Pour une TPE ou une PME du logiciel, la certification représente plus de 15 000 euros la première année, puis des coûts récurrents.
Cette dépense n’apporte aucune fonctionnalité nouvelle aux logiciels, n’améliore pas le service rendu aux commerçants et ne garantit pas l’absence de fraude.
Elle constitue avant tout une charge réglementaire incompressible, absorbable par les grands groupes, mais susceptible de mettre en péril l’équilibre financier - et donc l’emploi - dans les petites structures.
Cette logique interroge dans un contexte où le gouvernement affirme faire de la défense de l’emploi une priorité.
On voit régulièrement l’argument de l’emploi mobilisé pour justifier la poursuite d’activités industrielles controversées, qu’il s’agisse de Tefal ou de Nestlé. À l’inverse, ici, une mesure réglementaire fragilise silencieusement un tissu d’éditeurs indépendants qui emploient localement développeurs, techniciens et équipes de support, sans débat public équivalent.
La justification antifraude apparaît d’autant plus fragile qu’en février 2024, le gouvernement reconnaissait n'avoir aucun élément établissant que l’auto-attestation serait plus génératrice de fraude que la certification. La suppression de l’auto-attestation se base donc sur une croyance et non un démonstration.

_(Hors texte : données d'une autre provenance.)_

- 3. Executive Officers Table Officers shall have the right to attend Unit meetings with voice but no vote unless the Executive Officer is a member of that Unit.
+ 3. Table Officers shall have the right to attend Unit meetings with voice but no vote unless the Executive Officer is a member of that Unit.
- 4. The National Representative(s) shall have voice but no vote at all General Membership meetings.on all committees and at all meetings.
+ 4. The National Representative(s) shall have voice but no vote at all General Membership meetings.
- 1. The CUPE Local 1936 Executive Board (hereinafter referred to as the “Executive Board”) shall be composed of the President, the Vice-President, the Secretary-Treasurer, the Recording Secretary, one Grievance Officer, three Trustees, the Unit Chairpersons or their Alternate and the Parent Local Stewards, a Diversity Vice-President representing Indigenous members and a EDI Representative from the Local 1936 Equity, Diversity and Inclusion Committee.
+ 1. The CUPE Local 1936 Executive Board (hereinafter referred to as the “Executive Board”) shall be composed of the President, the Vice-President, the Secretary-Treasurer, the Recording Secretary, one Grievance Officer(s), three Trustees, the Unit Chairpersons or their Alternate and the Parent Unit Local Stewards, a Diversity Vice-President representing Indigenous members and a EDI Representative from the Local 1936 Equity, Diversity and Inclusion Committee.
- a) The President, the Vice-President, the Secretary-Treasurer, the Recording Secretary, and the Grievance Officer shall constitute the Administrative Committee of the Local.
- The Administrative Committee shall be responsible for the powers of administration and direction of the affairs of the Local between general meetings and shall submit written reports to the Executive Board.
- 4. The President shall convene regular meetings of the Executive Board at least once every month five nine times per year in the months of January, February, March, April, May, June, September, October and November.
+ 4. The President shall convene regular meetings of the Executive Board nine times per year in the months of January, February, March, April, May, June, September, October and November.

Dans le registre de la Haute Autorité pour la Transparence de la Vie Publique (HATVP), on découvre par ailleurs que INFOCERT, acteur majeur de la certification, a déclaré une action de lobbying visant explicitement la fin de l’auto-attestation.

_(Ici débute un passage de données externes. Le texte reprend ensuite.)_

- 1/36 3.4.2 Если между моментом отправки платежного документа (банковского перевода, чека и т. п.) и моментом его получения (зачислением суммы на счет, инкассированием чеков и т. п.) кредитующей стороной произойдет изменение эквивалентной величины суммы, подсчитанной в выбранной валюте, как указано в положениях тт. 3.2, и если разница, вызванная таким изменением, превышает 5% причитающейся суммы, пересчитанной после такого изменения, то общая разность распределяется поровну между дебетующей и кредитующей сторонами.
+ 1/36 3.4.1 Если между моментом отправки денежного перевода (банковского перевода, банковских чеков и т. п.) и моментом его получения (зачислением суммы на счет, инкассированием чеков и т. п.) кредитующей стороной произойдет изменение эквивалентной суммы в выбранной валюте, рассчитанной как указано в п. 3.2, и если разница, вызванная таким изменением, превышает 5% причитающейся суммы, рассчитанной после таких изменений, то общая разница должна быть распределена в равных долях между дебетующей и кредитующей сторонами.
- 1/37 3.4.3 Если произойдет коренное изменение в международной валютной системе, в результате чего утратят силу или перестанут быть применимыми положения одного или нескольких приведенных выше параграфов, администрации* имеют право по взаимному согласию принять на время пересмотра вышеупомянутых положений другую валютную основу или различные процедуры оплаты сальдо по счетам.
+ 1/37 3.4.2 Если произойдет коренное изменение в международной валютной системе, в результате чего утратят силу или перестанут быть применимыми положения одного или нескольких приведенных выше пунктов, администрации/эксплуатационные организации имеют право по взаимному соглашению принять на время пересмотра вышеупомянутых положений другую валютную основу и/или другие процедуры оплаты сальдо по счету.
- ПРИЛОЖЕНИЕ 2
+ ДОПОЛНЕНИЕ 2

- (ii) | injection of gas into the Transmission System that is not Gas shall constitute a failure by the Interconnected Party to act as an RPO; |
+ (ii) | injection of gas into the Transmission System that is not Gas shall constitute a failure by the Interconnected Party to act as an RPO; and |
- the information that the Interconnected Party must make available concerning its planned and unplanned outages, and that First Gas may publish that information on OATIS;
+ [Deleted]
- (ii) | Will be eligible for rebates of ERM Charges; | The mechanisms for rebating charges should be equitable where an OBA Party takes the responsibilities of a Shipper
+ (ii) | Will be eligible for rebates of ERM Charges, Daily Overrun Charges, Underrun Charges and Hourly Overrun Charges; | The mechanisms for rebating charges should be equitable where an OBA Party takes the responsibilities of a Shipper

Ce lobbying est légal bien que la déclaration ne cite pas les décideurs politiques approchés. Il est toutefois moralement discutable qu’un acteur privé qui agit dans le sens de la suppression d’une alternative gratuite bénéficie ensuite directement de l’obligation payante créée, sans même avoir à démontrer l'efficacité de cette obligation.
Un autre aspect mérite l’attention. Le groupe auquel appartient INFOCERT ne se limite pas à l’audit, à la certification ou à la formation : Il propose également des services techniques de confiance nécessaires au respect des règles qu'il contribue à imposer, tels que des certificats électroniques, des infrastructures de gestion de clés ou des mécanismes d’authentification forte.
Autrement dit, le même groupe est présent sur l’ensemble de la chaîne de valeur : Conseil, audit, certification et fourniture de briques techniques permettant de satisfaire les exigences de sécurisation.
Sans qu’il soit question d’illégalité, cette intégration verticale pose une question de neutralité structurelle, dès lors que le même acteur a contribué à rendre ces obligations incontournables.
Enfin, la réforme accentue la distorsion de concurrence.
Les grands éditeurs, comme Sage ou EBP, pratiquent des tarifs élevés et disposent de marges et d’équipes suffisantes pour absorber ces coûts. Les petits éditeurs, eux, se heurtent à une barrière économique supplémentaire qui sélectionne moins par la qualité ou l’innovation que par la capacité financière.
Comme les logiciels de caisse sont partout, ces coûts sont ensuite répercutés sur les commerçants, puis sur les consommateurs.
Oui la fraude fiscale doit être combattue, mais faut-il le faire au prix d’une fragilisation de l’emploi indépendant, d’un renforcement des positions dominantes et d’un renchérissement diffus de l’économie ?
Cette question mérite un débat public.